A criticidade de Mukherjee tenta arranhar o legado halstediano, que revive duas eternas questões, descartadas em sua obra: a permanência enraizada da arte no meio cirúrgico – quando não havia outra alternativa; e os avanços tecnológicos, que fazem perdurar e seduzir o pensamento clínico como tentativa de corrigir “erros” de outrora. Se esses dois cognatos ofuscaram nossa alfabetização científica, certamente não foi por Halsted, conforme retrata Peter Olch, um halstediano convicto que, se vivo estivesse, rasgaria algumas páginas de a página 243: “A cirurgia, tradicional machadinha de guerra no combate ao câncer, era considerada primitiva, indiscriminada e desgastante demais”. 

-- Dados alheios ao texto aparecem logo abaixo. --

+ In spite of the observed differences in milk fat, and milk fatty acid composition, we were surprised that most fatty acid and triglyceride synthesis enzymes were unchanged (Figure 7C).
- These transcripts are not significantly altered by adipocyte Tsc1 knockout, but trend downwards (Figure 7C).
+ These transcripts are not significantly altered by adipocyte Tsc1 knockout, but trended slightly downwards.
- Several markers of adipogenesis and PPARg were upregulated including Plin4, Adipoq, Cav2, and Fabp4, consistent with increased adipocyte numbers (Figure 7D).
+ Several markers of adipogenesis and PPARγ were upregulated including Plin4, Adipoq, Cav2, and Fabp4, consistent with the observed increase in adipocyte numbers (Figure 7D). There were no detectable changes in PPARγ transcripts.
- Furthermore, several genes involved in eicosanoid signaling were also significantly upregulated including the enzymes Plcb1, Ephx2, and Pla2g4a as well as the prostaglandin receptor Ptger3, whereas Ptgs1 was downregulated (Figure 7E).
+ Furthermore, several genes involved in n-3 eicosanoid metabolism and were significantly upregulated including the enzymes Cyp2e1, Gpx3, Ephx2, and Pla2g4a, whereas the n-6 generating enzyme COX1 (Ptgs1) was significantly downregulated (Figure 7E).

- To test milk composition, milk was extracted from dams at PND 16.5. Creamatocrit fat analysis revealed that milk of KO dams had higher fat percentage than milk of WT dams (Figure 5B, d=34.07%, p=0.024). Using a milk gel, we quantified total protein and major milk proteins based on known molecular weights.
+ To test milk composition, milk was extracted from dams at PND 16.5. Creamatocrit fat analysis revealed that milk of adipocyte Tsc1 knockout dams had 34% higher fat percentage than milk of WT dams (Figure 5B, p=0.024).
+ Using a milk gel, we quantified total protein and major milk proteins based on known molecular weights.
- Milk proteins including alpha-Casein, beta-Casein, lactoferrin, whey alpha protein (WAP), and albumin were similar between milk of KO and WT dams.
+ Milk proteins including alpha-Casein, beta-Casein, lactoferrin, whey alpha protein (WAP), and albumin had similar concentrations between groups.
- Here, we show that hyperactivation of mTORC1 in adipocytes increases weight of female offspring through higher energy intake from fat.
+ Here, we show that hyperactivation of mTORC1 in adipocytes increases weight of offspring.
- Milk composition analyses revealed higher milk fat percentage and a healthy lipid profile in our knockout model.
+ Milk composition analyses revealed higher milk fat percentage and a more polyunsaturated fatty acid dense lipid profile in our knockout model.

A bem dizer, os feitos da medicina sempre se instauram a cada cruzamento de achados (papers) na relação tempo-espaço, de modo a deixar um invólucro do vivencial exposto em atmosferas acadêmicas, enlaçada por uma discussão ética confortável, mesmo sendo apenas na hora de tomar um cafezinho em intervalos de congressos. Há de se ratificar que questões como as das neoplasias fogem a apreciações lineares diante de tantos alcances e progressos. Mukherjee, um oncologista nato e apaixonado por literatura, faz uma releitura inflexível da história e deixa seu texto anacrônico, sem esforçar para reconhecer uma era. Obviamente que o leitor atento, no alto da montanha, em transe tibetana, não se deixará levar por essa dissonância cheia de armadilhas em sua intertextualidade.  Se a obra premiada procura negar a autonomia de uma era tribalista, quando só tínhamos o silêncio das mortes, não podemos torcer o nariz, tampouco jogar ao relento o despertar daquele homem, mesmo diante de teorias científicas imaturas.

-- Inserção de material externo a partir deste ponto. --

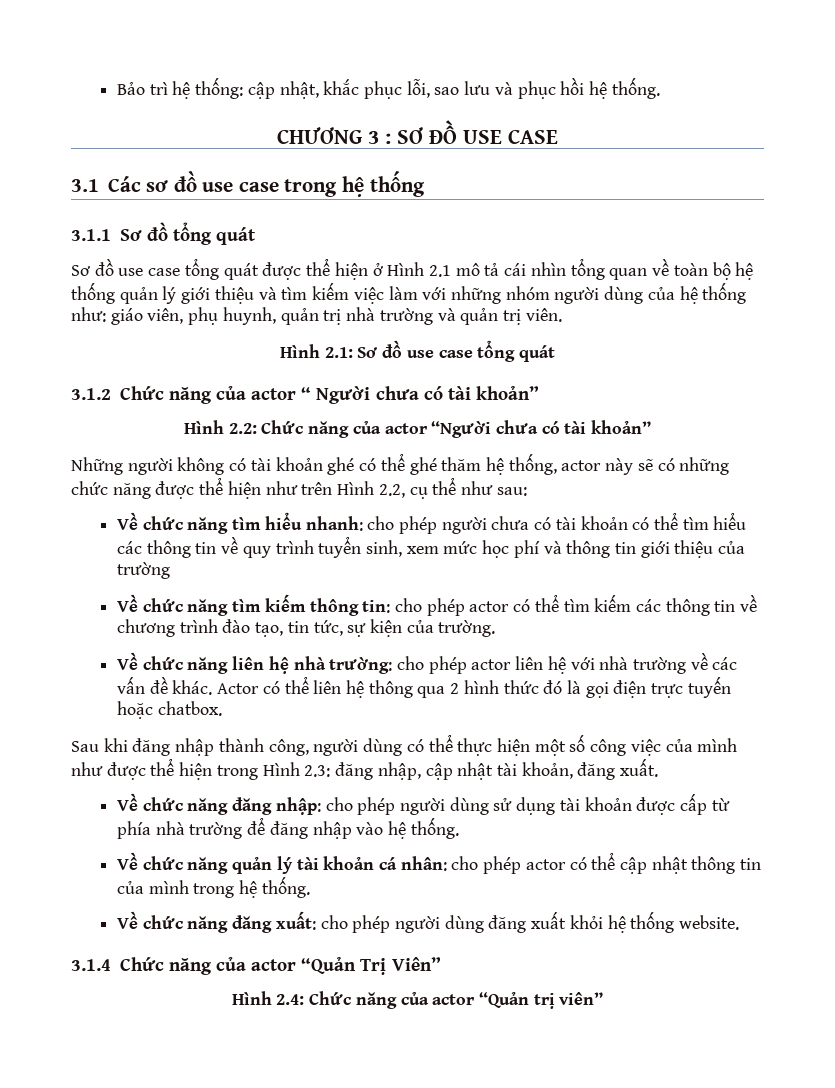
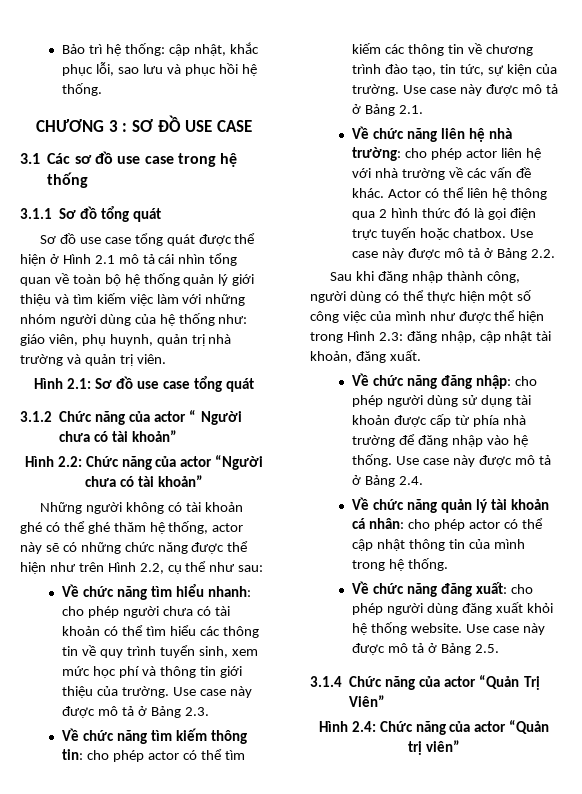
- Về chức năng tìm hiểu nhanh: cho phép người chưa có tài khoản có thể tìm hiểu các thông tin về quy trình tuyển sinh, xem mức học phí và thông tin giới thiệu của trường
+ Về chức năng tìm hiểu nhanh: cho phép người chưa có tài khoản có thể tìm hiểu các thông tin về quy trình tuyển sinh, xem mức học phí và thông tin giới thiệu của trường. Use case này được mô tả ở Bảng 2.3.
+ Use case này được mô tả ở Bảng 2.1.
+ Use case này được mô tả ở Bảng 2.2.
+ Use case này được mô tả ở Bảng 2.4.
+ Use case này được mô tả ở Bảng 2.5.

Não há dúvida que a atmosfera da época, repleta de arte na ponta de bisturi, foi ovacionada e aplaudida, mas agora, as nuvens de incenso que subiam dos altares erguidos em sua memória, dissiparam-se pelas ventanias das redescobertas, fazendo surgir novas vertentes. E assim, foi-se dando terreno às evidências científicas, à interpretação estatística dos achados, à genética, à farmacologia, à Cochrane… e o mundo viu a machadinha dos mutiladores serem substituídas por rajadas de agentes químicos e pequenas incisões. 

Aquela atmosfera halstediana eterniza um momento histórico e arranca um átimo da temporalidade, conferindo-lhe perenidade ao tempo, sem eliminar o buquê, a marca, ou mesmo o feitiço que decorrem precisamente de nossa fragilidade científica. Para mudar basta estar inserido na temporalidade, sem necessitar desenraizar o criadouro, pois, se as ideias de um novo legado foram ganhando corpo e cabeça, esquartejá-las com os alfinetes da literatura é o mesmo que olhar o passado pelo buraco da fechadura.

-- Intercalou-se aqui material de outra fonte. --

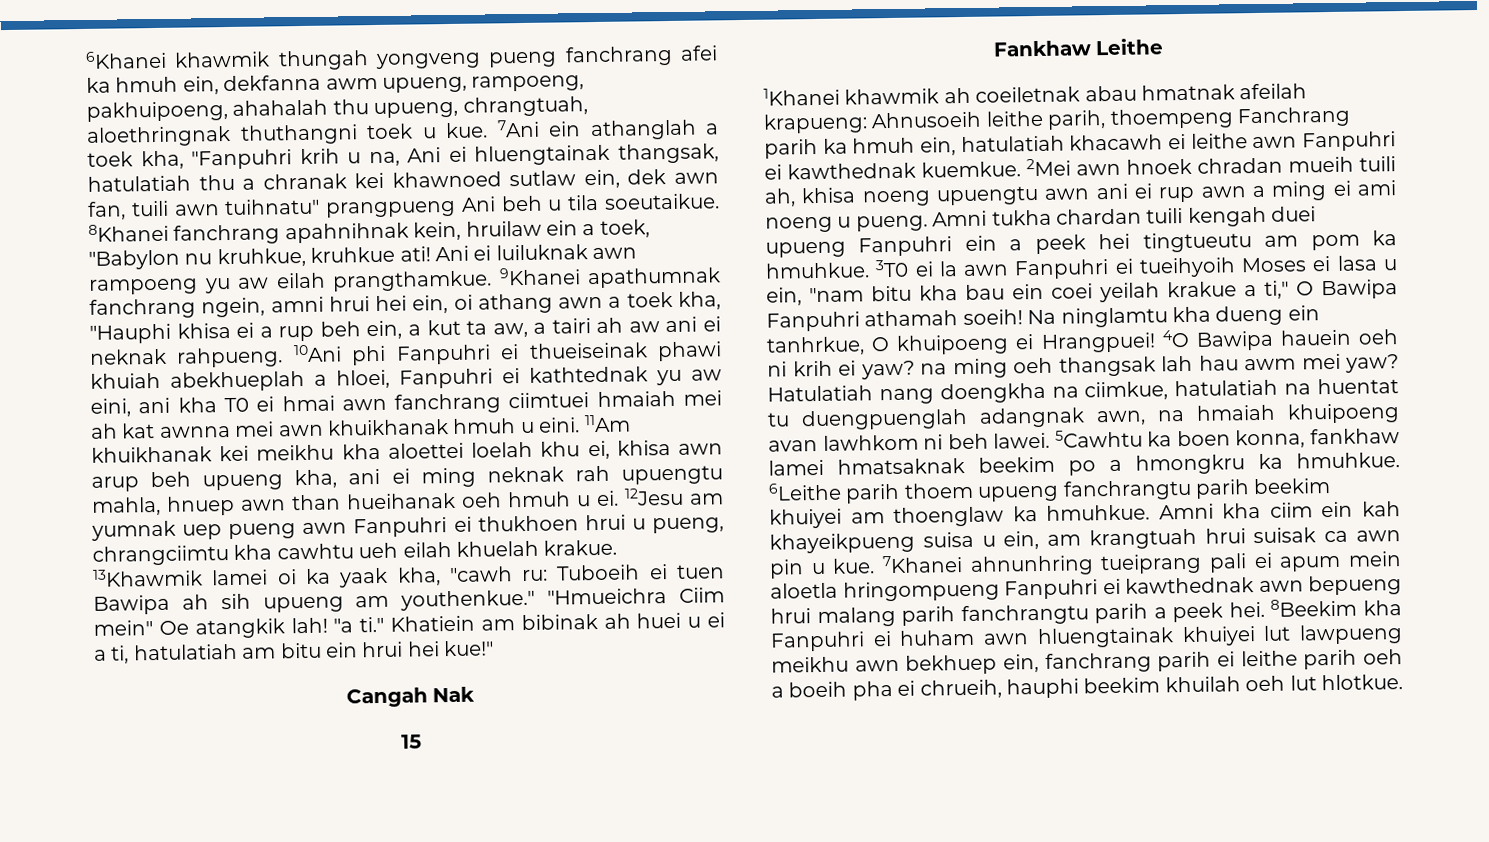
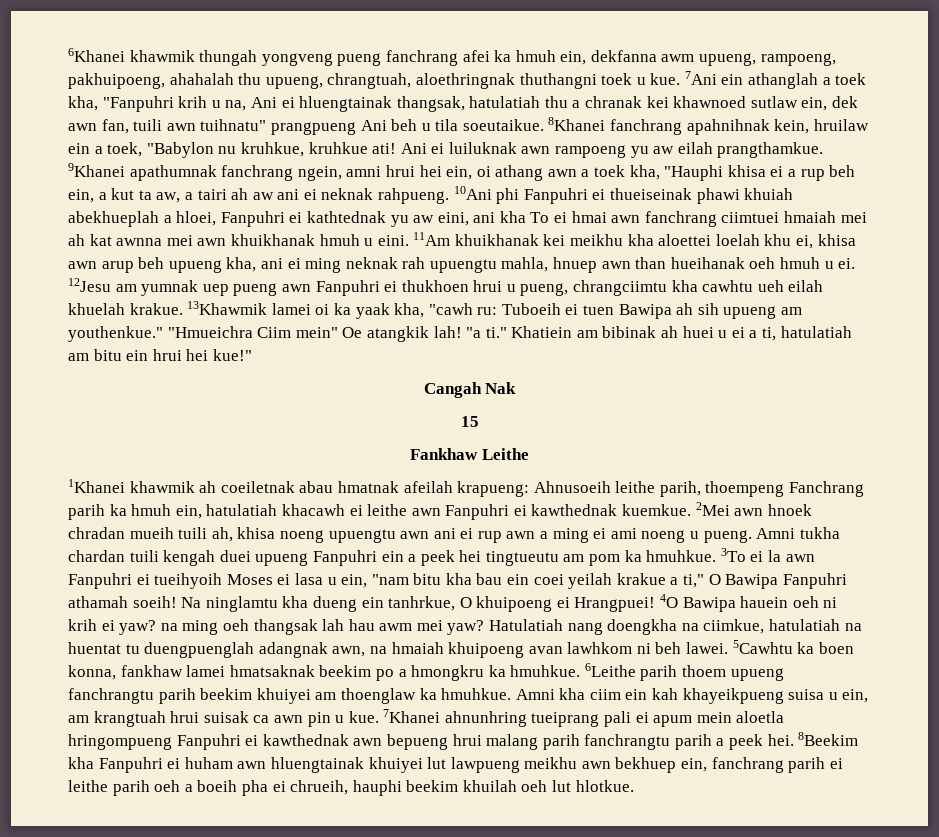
- 10Ani phi Fanpuhri ei thueiseinak phawi khuiah abekhueplah a hloei, Fanpuhri ei kathtednak yu aw eini, ani kha T0 ei hmai awn fanchrang ciimtuei hmaiah mei ah kat awnna mei awn khuikhanak hmuh u eini.
+ 10Ani phi Fanpuhri ei thueiseinak phawi khuiah abekhueplah a hloei, Fanpuhri ei kathtednak yu aw eini, ani kha To ei hmai awn fanchrang ciimtuei hmaiah mei ah kat awnna mei awn khuikhanak hmuh u eini.
- 3T0 ei la awn Fanpuhri ei tueihyoih Moses ei lasa u ein, "nam bitu kha bau ein coei yeilah krakue a ti," O Bawipa Fanpuhri athamah soeih!
+ 3To ei la awn Fanpuhri ei tueihyoih Moses ei lasa u ein, "nam bitu kha bau ein coei yeilah krakue a ti," O Bawipa Fanpuhri athamah soeih!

Em Contos do nascer da Terra, do escritor moçambicano Mia Couto, um homem deita-se ao chão e repousa a cabeça sobre uma almofada de areia, até que dorme e sonha com seu mundo. Ao despertar tenta levantar-se, mas não consegue. Chama a mulher e pede-lhe ajuda. Ela olha por debaixo da nuca do marido, puxa-lhe a cabeça, mas em vão. Cavouca e vê que a cabeça do marido criara raízes. Ele pede para cortá-las. A esposa puxa a faca e dá o talho. Não dói, mas sangra e logo coagula. Ela desiste. A vizinhança tenta escavar; quanto mais tentam, mais se chega ao fundo. Retiram toneladas de chão e... nada. Concluíram: as raízes daquela cabeça davam volta ao mundo.